▸ Task instructions
Restate all the lines below word for word, but omit the pictures.

[Revision comparison data]
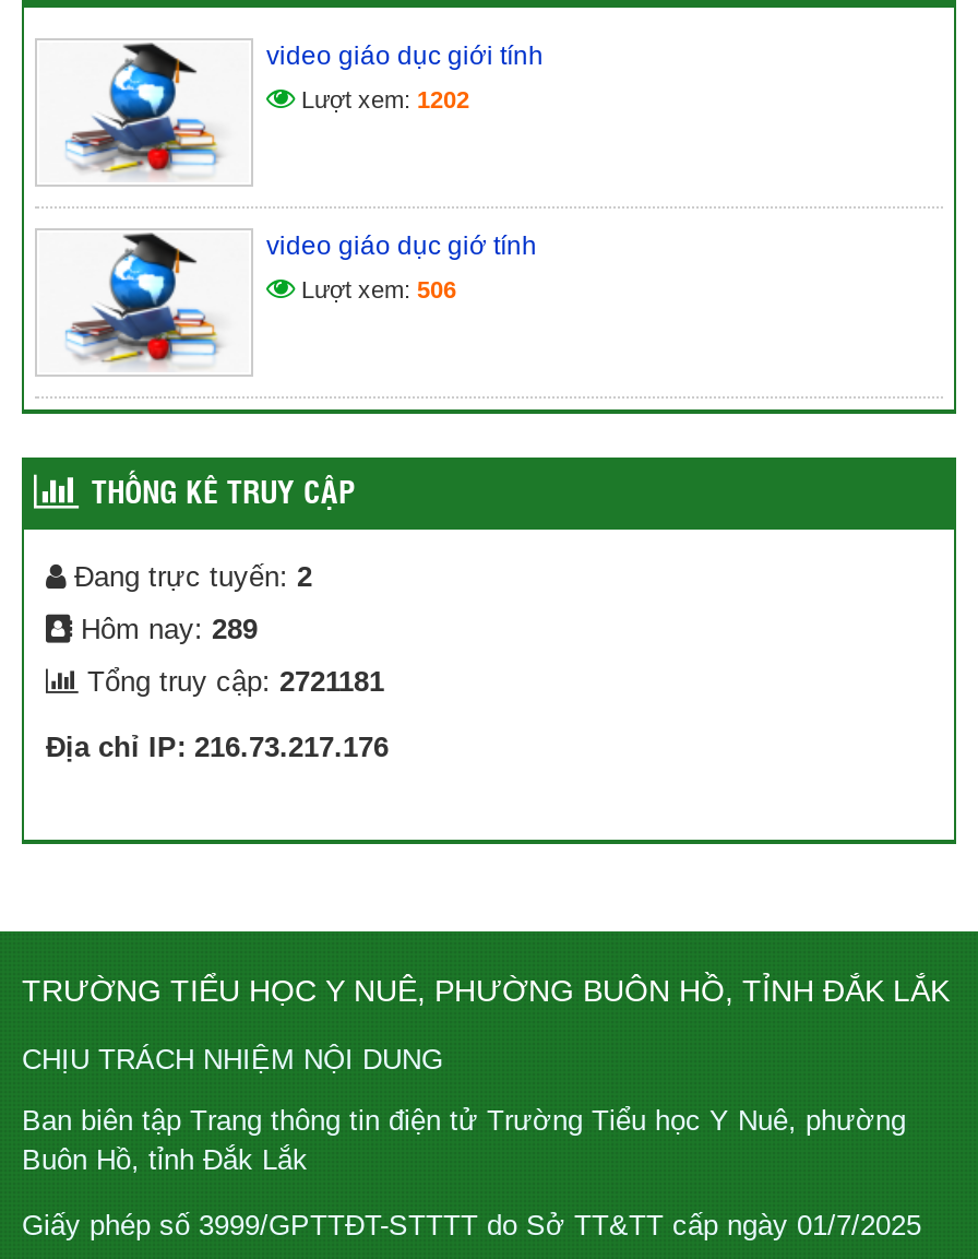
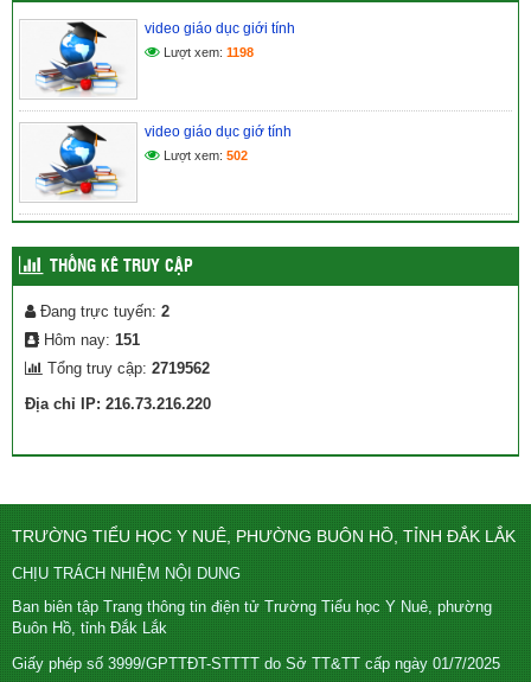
[295,86,469,112] Lượt xem: 1202 -> [160,45,254,59] Lượt xem: 1198
[295,276,456,302] Lượt xem: 506 -> [160,148,248,162] Lượt xem: 502
[72,612,258,645] Hôm nay: 289 -> [39,331,140,348] Hôm nay: 151
[79,664,384,697] Tổng truy cập: 2721181 -> [43,359,210,377] Tổng truy cập: 2719562
[46,730,389,763] Địa chỉ IP: 216.73.217.176 -> [25,395,211,412] Địa chỉ IP: 216.73.216.220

▸ Solution below
[295,86,469,112] Lượt xem: 1202 -> [160,45,254,59] Lượt xem: 1198
[295,276,456,302] Lượt xem: 506 -> [160,148,248,162] Lượt xem: 502
[72,612,258,645] Hôm nay: 289 -> [39,331,140,348] Hôm nay: 151
[79,664,384,697] Tổng truy cập: 2721181 -> [43,359,210,377] Tổng truy cập: 2719562
[46,730,389,763] Địa chỉ IP: 216.73.217.176 -> [25,395,211,412] Địa chỉ IP: 216.73.216.220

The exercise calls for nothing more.